* _What the task requires_:
Repeat word for word, please, only the lines from the one that includes "beta_SMB, 2020-12-31: none -> 0.02" through the final line of the data.

Data items
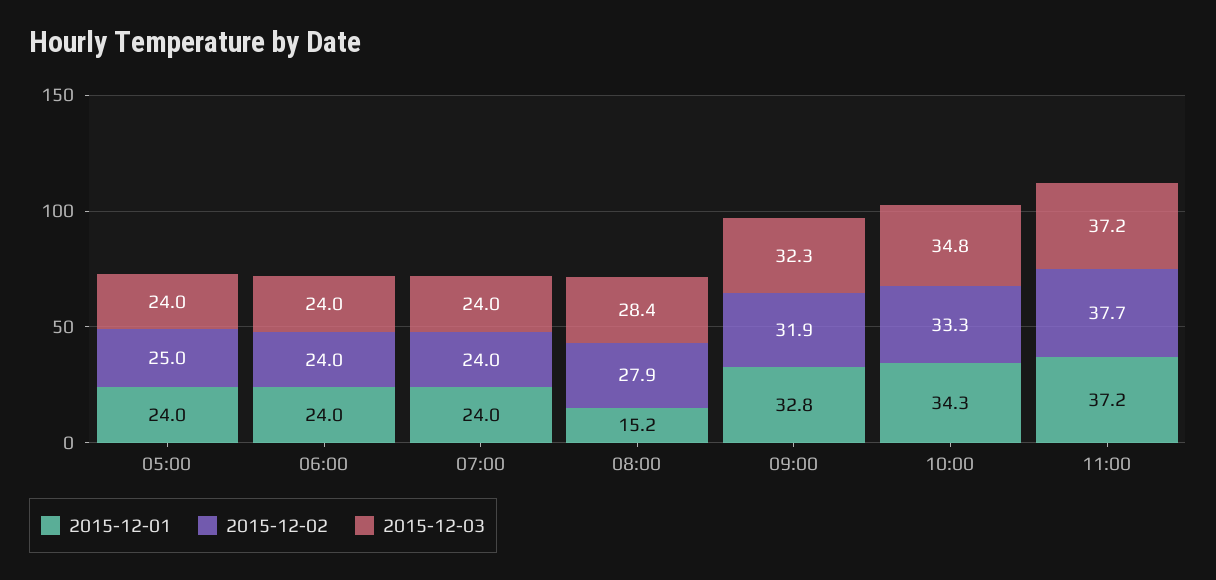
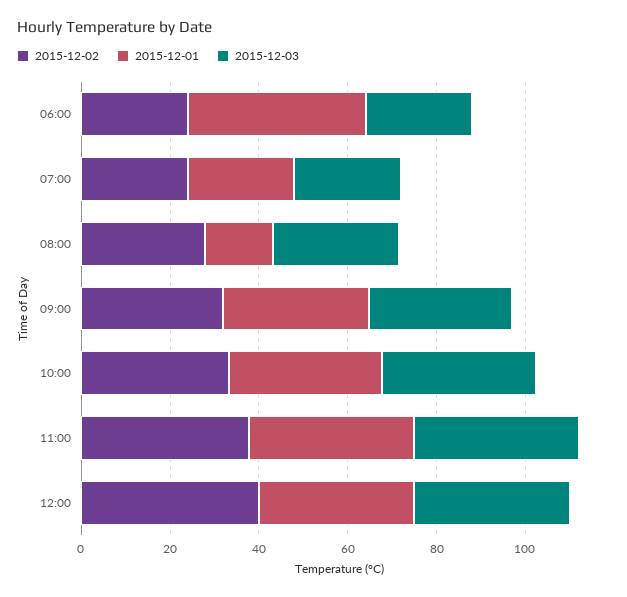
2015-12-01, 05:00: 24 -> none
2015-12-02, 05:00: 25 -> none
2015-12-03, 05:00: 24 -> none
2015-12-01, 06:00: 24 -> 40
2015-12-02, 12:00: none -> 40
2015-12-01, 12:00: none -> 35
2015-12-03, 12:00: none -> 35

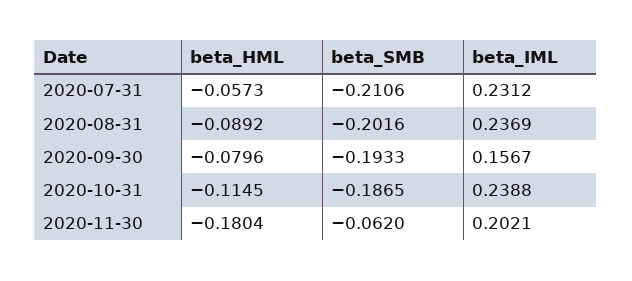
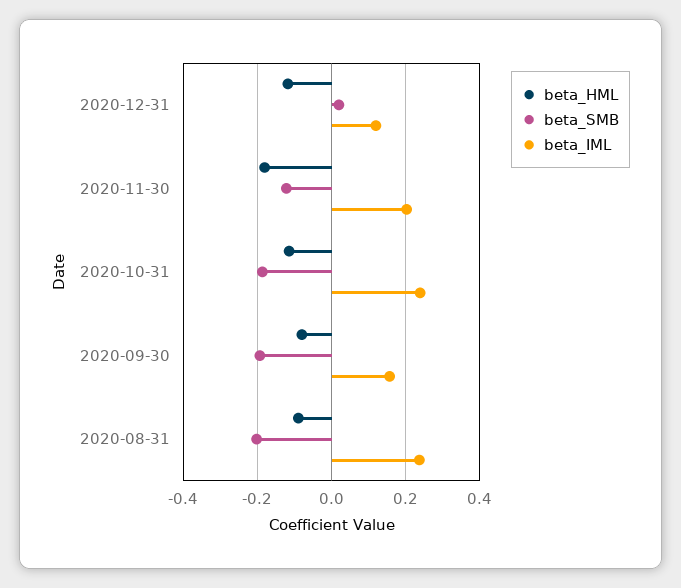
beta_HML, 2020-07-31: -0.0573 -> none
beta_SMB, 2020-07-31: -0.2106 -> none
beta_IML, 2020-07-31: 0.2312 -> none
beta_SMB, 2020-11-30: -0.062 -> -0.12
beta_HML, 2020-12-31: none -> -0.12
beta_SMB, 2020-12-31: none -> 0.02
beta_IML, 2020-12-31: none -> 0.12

* _Your response_:
beta_SMB, 2020-12-31: none -> 0.02
beta_IML, 2020-12-31: none -> 0.12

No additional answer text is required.